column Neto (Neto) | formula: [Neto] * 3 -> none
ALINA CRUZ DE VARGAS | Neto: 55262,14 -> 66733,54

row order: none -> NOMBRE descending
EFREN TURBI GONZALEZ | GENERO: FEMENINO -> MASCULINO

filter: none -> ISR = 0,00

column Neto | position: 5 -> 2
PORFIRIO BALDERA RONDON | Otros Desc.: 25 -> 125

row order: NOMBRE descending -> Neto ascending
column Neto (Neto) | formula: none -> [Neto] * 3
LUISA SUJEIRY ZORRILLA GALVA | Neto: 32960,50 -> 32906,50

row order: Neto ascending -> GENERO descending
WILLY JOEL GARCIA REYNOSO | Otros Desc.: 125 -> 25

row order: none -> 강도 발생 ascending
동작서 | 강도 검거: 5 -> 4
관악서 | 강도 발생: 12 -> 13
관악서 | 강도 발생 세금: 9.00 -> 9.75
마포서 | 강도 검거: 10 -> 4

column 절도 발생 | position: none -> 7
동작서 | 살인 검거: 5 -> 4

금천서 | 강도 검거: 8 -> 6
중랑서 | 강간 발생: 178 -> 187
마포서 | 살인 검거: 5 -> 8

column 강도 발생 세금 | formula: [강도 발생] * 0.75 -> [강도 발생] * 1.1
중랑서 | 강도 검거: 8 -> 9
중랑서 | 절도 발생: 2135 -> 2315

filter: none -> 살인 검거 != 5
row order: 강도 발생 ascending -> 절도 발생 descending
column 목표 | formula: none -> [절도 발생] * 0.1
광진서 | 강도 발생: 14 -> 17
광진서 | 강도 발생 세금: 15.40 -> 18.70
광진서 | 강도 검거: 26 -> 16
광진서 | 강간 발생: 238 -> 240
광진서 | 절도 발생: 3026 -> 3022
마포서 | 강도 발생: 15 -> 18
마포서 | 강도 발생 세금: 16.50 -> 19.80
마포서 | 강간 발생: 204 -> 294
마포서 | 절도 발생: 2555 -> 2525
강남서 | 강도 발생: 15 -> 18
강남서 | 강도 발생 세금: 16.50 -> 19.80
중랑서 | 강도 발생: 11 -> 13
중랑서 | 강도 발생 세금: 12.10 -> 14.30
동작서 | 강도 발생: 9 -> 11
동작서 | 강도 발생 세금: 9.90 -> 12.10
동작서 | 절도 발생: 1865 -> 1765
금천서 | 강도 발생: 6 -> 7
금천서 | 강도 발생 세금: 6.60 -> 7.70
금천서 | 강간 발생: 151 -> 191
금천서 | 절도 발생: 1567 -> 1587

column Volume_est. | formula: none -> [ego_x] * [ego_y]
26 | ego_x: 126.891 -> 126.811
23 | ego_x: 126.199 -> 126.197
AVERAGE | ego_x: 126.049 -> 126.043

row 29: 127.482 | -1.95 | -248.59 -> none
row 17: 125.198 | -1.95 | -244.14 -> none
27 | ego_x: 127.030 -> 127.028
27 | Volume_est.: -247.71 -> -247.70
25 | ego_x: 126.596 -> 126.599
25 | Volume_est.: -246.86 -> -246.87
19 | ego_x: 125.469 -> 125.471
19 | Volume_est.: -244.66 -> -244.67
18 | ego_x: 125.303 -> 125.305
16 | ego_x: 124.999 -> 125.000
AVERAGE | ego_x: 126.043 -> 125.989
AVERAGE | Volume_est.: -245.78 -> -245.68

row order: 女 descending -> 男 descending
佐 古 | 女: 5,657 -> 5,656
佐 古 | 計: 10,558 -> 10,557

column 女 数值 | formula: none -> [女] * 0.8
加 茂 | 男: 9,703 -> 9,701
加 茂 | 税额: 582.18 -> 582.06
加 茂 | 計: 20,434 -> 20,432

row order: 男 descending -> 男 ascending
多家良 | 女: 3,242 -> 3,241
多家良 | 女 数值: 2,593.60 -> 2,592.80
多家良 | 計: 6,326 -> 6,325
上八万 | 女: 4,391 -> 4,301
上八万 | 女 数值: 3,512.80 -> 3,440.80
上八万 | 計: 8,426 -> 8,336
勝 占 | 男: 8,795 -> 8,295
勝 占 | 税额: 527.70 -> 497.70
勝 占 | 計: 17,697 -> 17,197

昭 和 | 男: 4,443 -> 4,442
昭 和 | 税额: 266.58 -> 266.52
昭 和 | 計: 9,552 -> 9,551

AIM OF THE TASK - Every line above should be output exactly as it stands.

RESPONSE -
column Neto (Neto) | formula: [Neto] * 3 -> none
ALINA CRUZ DE VARGAS | Neto: 55262,14 -> 66733,54

row order: none -> NOMBRE descending
EFREN TURBI GONZALEZ | GENERO: FEMENINO -> MASCULINO

filter: none -> ISR = 0,00

column Neto | position: 5 -> 2
PORFIRIO BALDERA RONDON | Otros Desc.: 25 -> 125

row order: NOMBRE descending -> Neto ascending
column Neto (Neto) | formula: none -> [Neto] * 3
LUISA SUJEIRY ZORRILLA GALVA | Neto: 32960,50 -> 32906,50

row order: Neto ascending -> GENERO descending
WILLY JOEL GARCIA REYNOSO | Otros Desc.: 125 -> 25

row order: none -> 강도 발생 ascending
동작서 | 강도 검거: 5 -> 4
관악서 | 강도 발생: 12 -> 13
관악서 | 강도 발생 세금: 9.00 -> 9.75
마포서 | 강도 검거: 10 -> 4

column 절도 발생 | position: none -> 7
동작서 | 살인 검거: 5 -> 4

금천서 | 강도 검거: 8 -> 6
중랑서 | 강간 발생: 178 -> 187
마포서 | 살인 검거: 5 -> 8

column 강도 발생 세금 | formula: [강도 발생] * 0.75 -> [강도 발생] * 1.1
중랑서 | 강도 검거: 8 -> 9
중랑서 | 절도 발생: 2135 -> 2315

filter: none -> 살인 검거 != 5
row order: 강도 발생 ascending -> 절도 발생 descending
column 목표 | formula: none -> [절도 발생] * 0.1
광진서 | 강도 발생: 14 -> 17
광진서 | 강도 발생 세금: 15.40 -> 18.70
광진서 | 강도 검거: 26 -> 16
광진서 | 강간 발생: 238 -> 240
광진서 | 절도 발생: 3026 -> 3022
마포서 | 강도 발생: 15 -> 18
마포서 | 강도 발생 세금: 16.50 -> 19.80
마포서 | 강간 발생: 204 -> 294
마포서 | 절도 발생: 2555 -> 2525
강남서 | 강도 발생: 15 -> 18
강남서 | 강도 발생 세금: 16.50 -> 19.80
중랑서 | 강도 발생: 11 -> 13
중랑서 | 강도 발생 세금: 12.10 -> 14.30
동작서 | 강도 발생: 9 -> 11
동작서 | 강도 발생 세금: 9.90 -> 12.10
동작서 | 절도 발생: 1865 -> 1765
금천서 | 강도 발생: 6 -> 7
금천서 | 강도 발생 세금: 6.60 -> 7.70
금천서 | 강간 발생: 151 -> 191
금천서 | 절도 발생: 1567 -> 1587

column Volume_est. | formula: none -> [ego_x] * [ego_y]
26 | ego_x: 126.891 -> 126.811
23 | ego_x: 126.199 -> 126.197
AVERAGE | ego_x: 126.049 -> 126.043

row 29: 127.482 | -1.95 | -248.59 -> none
row 17: 125.198 | -1.95 | -244.14 -> none
27 | ego_x: 127.030 -> 127.028
27 | Volume_est.: -247.71 -> -247.70
25 | ego_x: 126.596 -> 126.599
25 | Volume_est.: -246.86 -> -246.87
19 | ego_x: 125.469 -> 125.471
19 | Volume_est.: -244.66 -> -244.67
18 | ego_x: 125.303 -> 125.305
16 | ego_x: 124.999 -> 125.000
AVERAGE | ego_x: 126.043 -> 125.989
AVERAGE | Volume_est.: -245.78 -> -245.68

row order: 女 descending -> 男 descending
佐 古 | 女: 5,657 -> 5,656
佐 古 | 計: 10,558 -> 10,557

column 女 数值 | formula: none -> [女] * 0.8
加 茂 | 男: 9,703 -> 9,701
加 茂 | 税额: 582.18 -> 582.06
加 茂 | 計: 20,434 -> 20,432

row order: 男 descending -> 男 ascending
多家良 | 女: 3,242 -> 3,241
多家良 | 女 数值: 2,593.60 -> 2,592.80
多家良 | 計: 6,326 -> 6,325
上八万 | 女: 4,391 -> 4,301
上八万 | 女 数值: 3,512.80 -> 3,440.80
上八万 | 計: 8,426 -> 8,336
勝 占 | 男: 8,795 -> 8,295
勝 占 | 税额: 527.70 -> 497.70
勝 占 | 計: 17,697 -> 17,197

昭 和 | 男: 4,443 -> 4,442
昭 和 | 税额: 266.58 -> 266.52
昭 和 | 計: 9,552 -> 9,551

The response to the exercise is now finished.